*Problem details*: Produce a verbatim copy of the records, and keep the images out of it.

*Material for the task*:
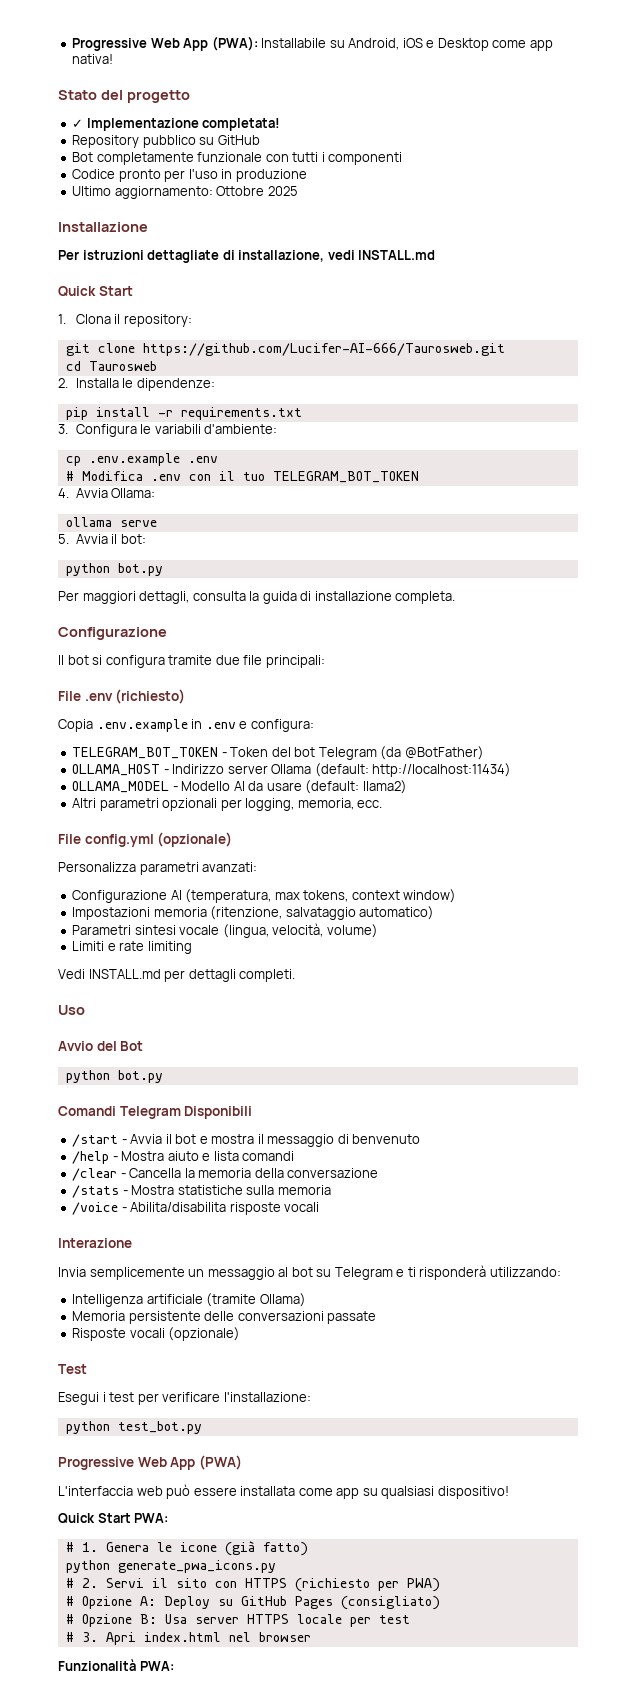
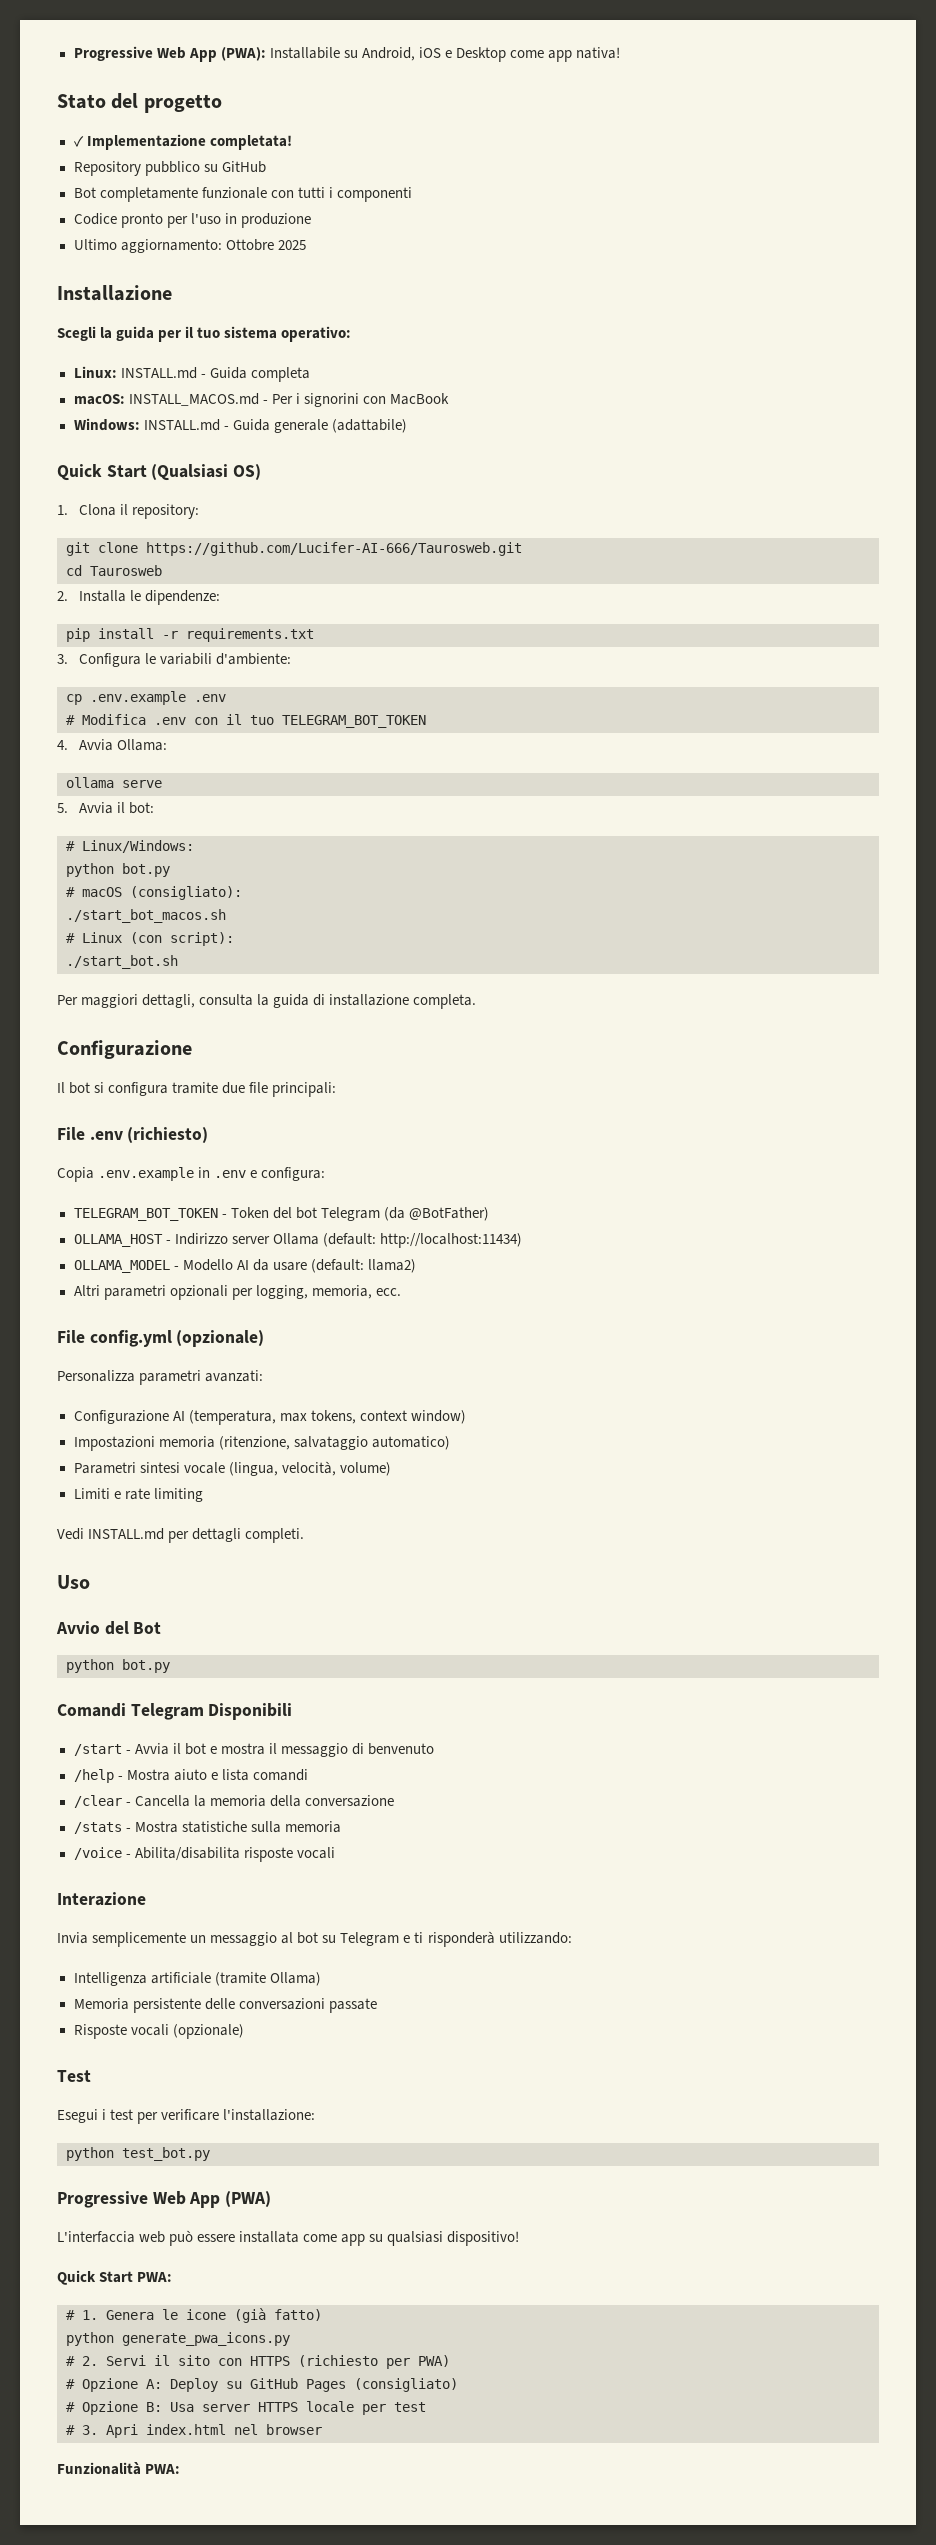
- Per istruzioni dettagliate di installazione, vedi INSTALL.md
- Quick Start
+ Scegli la guida per il tuo sistema operativo:
+ Linux: INSTALL.md - Guida completa
+ macOS: INSTALL_MACOS.md - Per i signorini con MacBook
+ Windows: INSTALL.md - Guida generale (adattabile)
+ Quick Start (Qualsiasi OS)
  5. Avvia il bot:
+ # Linux/Windows:
  python bot.py
+ # macOS (consigliato):
+ ./start_bot_macos.sh
+ # Linux (con script):
+ ./start_bot.sh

*Answer box*:
- Per istruzioni dettagliate di installazione, vedi INSTALL.md
- Quick Start
+ Scegli la guida per il tuo sistema operativo:
+ Linux: INSTALL.md - Guida completa
+ macOS: INSTALL_MACOS.md - Per i signorini con MacBook
+ Windows: INSTALL.md - Guida generale (adattabile)
+ Quick Start (Qualsiasi OS)
  5. Avvia il bot:
+ # Linux/Windows:
  python bot.py
+ # macOS (consigliato):
+ ./start_bot_macos.sh
+ # Linux (con script):
+ ./start_bot.sh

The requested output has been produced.